Replié près de 97 % du temps, le dispositif Viti-Tunnel ne gêne pas le travail de la vigne et le passage des engins agricoles. © Mo.Del
Consultants chevronnés
Employant une quinzaine de collaborateurs dont dix à plein temps, Mo.Del a commencé à se structurer dès 2023 avec le recrutement d’un ingénieur bureau d’études. Et s’est entouré d’une équipe de consultants seniors pour le moins chevronnés : un ancien directeur des opérations d’Euralis sur la partie administrative et organisationnelle ; l’ancien directeur technique (pendant près de 40 ans) du château d’Yquem, premier cru supérieur classé en 1855. « Francis Mayeur nous accompagne sur la partie politique, et notamment les relations avec l’Inao (Institut national de l’origine et de la qualité). Les châteaux qui utilisent le Viti-Tunnel conservent ainsi leur AOC pendant nos expérimentations, qui doivent cependant rester dans une certaine limite de surface selon le dispositif d’évaluation des innovations (DEI) », précise Christophe Marange. Ainsi que l’ancien directeur méthode de Lectra, « qui nous a conseillés sur toute la partie industrialisation », détaille-t-il.
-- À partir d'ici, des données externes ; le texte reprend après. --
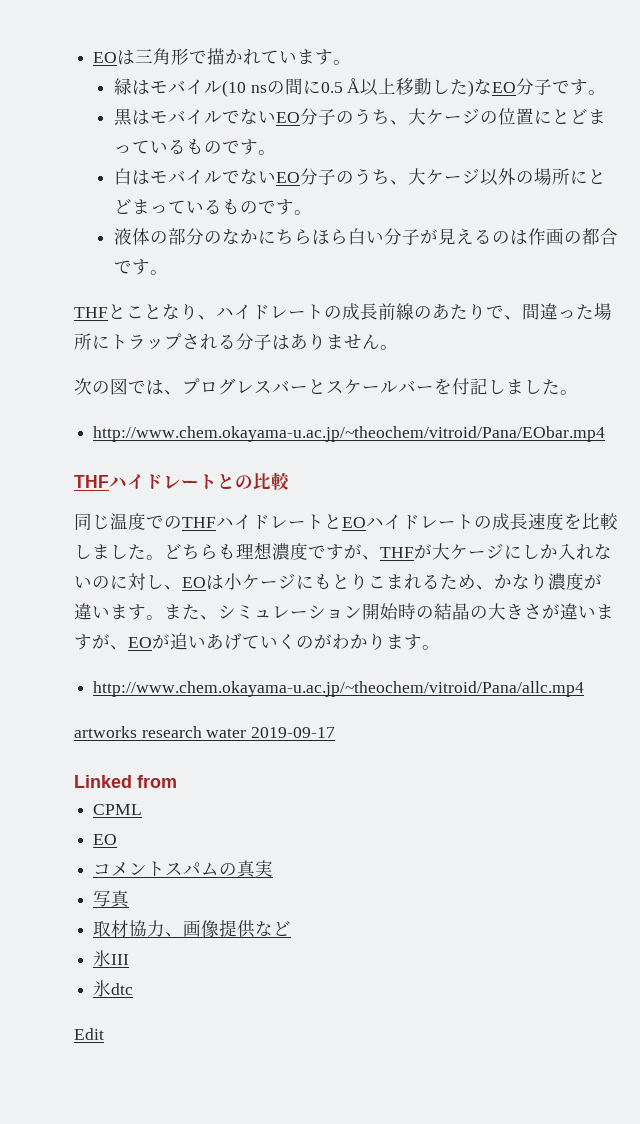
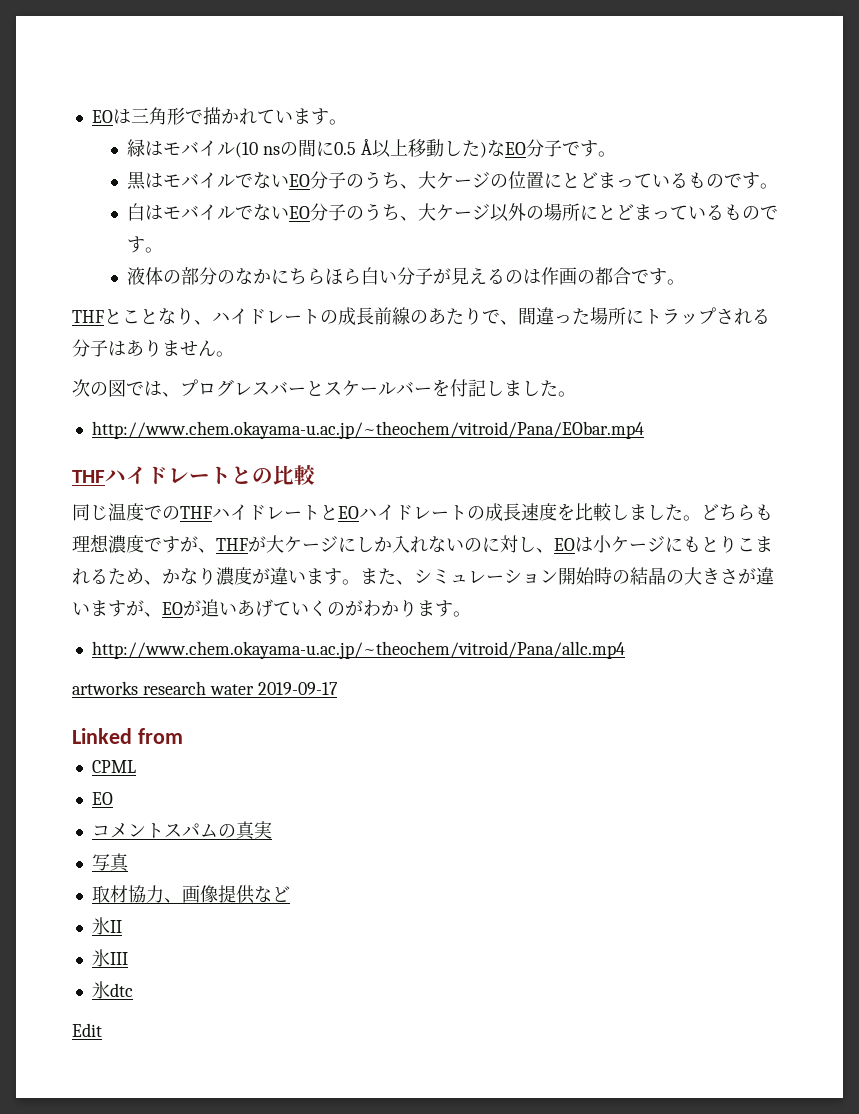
+ 氷II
Mo.Del est ainsi capable d’assembler ses dispositifs entre octobre et mars et dispose de son atelier de R&D destiné « à l’amélioration continue » du Viti-Tunnel. Les équipes travaillent par exemple à l’amélioration de l’électronique, et ont développé une version « camouflée », pour améliorer son intégration paysagère. « Une demande des Climats de Bourgogne, classés au patrimoine mondial de l’Unesco », glisse Christophe Marange. Le Viti-Tunnel n’étant déployé que 3,3 % du temps, il pourra ainsi rester dissimulé grâce à un film coloré lorsqu’il est enroulé.
Nouveaux cas d’usage
Commercialisé depuis 2024 au prix moyen de 55 euros le mètre linéaire dans sa version Smart, 39 euros du mètre linéaire pour sa version Essential, et à 988 euros TTC pour le TNT, le Viti-Tunnel protège déjà 6,2 kilomètres de cultures, et devrait atteindre un chiffre d’affaires de 1,4 million d’euros mi-2026, avec l’objectif de le doubler chaque année.
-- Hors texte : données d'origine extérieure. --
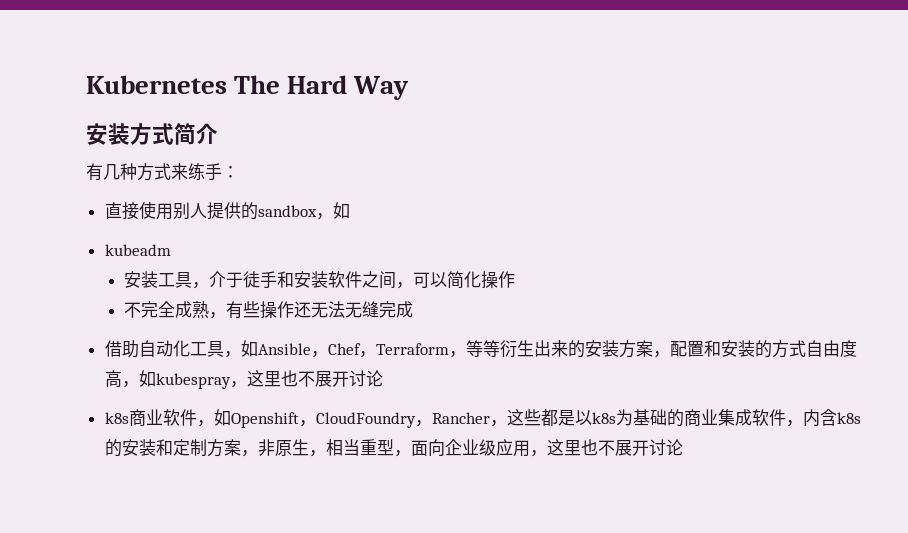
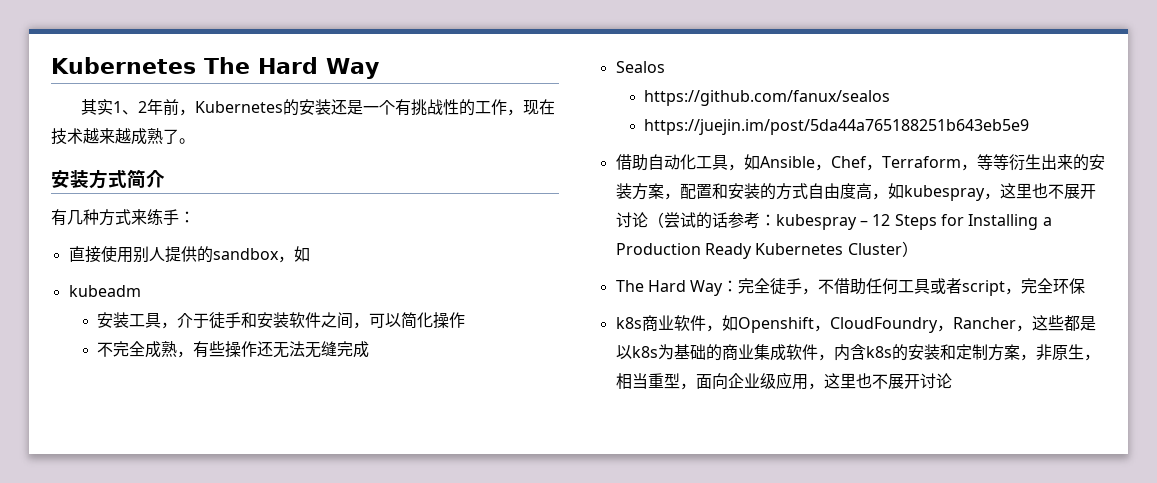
+ 其实1、2年前，Kubernetes的安装还是一个有挑战性的工作，现在技术越来越成熟了。
+ Sealos
+ https://github.com/fanux/sealos
+ https://juejin.im/post/5da44a765188251b643eb5e9
- 借助自动化工具，如Ansible，Chef，Terraform，等等衍生出来的安装方案，配置和安装的方式自由度高，如kubespray，这里也不展开讨论
+ 借助自动化工具，如Ansible，Chef，Terraform，等等衍生出来的安装方案，配置和安装的方式自由度高，如kubespray，这里也不展开讨论（尝试的话参考：kubespray – 12 Steps for Installing a Production Ready Kubernetes Cluster）
+ The Hard Way：完全徒手，不借助任何工具或者script，完全环保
L’entreprise compte parmi ses clients Petrus, Montrose, Cheval Blanc, mais aussi Andros
L’entreprise compte parmi ses clients Petrus, Montrose ou encore Cheval Blanc, mais aussi le producteur de fruits Andros, qui utilise le Viti-Tunnel pour protéger ses cultures de fruits rouges en Corrèze. Et elle a été approchée par des producteurs de muguet, qui ont imaginé de l’utiliser afin de maîtriser la date de floraison de leurs fleurs.
Si le premier marché du Viti-Tunnel, « ce sont les zones réglementées, où il est interdit de traiter les cultures, notamment proches des riverains, des écoles ou des rivières. Et où il n’existe pas d’alternative en dehors de l’arrachage », remarque Christophe Marange, « les clients viennent vers nous avec de nouveaux cas d’usage », constate-t-il. L’entreprise travaille notamment à « prouver scientifiquement l’aspect protecteur du Viti-Tunnel en cas de fortes chaleurs », ajoute-t-il.
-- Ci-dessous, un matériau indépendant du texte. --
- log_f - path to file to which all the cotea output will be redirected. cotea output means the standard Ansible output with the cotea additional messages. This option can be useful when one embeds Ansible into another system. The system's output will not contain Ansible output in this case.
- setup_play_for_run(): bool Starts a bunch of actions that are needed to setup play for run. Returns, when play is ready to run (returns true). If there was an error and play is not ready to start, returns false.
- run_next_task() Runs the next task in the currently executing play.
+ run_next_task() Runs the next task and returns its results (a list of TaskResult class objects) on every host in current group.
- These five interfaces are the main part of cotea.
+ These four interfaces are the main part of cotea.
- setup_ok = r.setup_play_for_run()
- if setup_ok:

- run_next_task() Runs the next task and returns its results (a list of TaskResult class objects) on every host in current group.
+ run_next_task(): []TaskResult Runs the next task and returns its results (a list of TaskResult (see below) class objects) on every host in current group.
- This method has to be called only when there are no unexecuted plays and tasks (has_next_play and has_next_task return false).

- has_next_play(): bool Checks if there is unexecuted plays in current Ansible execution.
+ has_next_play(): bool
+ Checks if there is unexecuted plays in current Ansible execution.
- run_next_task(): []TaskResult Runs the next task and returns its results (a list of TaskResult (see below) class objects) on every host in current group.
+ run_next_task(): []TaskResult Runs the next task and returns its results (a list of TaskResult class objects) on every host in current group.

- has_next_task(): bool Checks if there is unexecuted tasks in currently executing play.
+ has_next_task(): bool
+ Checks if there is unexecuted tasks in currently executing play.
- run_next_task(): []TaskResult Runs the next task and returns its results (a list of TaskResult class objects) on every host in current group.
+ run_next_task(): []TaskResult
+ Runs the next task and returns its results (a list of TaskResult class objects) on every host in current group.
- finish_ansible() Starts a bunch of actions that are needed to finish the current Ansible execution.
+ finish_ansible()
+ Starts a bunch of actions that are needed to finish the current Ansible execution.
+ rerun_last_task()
Dans sa version « Essential Protect », moins chère et qui ne se déclenche pas automatiquement, le Viti-Tunnel doit être déployé avec une perceuse. © Mo.Del
Internationalisation
Également contacté depuis l’étranger, principalement en Europe, mais aussi en Australie, aux États-Unis et en Amérique du Sud (Argentine, Chili…), Mo.Del est actuellement en train de structurer son équipe commerciale, menée par Sébastien Labat (passé chez Bernard Magrez ou encore VitiRover).
Nous visons l’internationalisation début 2026
« Nous travaillons à la traduction de nos catalogues et visons l’internationalisation début 2026. Le gros challenge à l’export est le transport et l’installation », précise Sébastien Labat. Qui s’attend rapidement à recevoir « de grosses commandes ». « Nous pourrons alors internaliser notre équipe de production et changer d’échelle avec une usine », confie Christophe Marange. Un objectif visé pour 2027.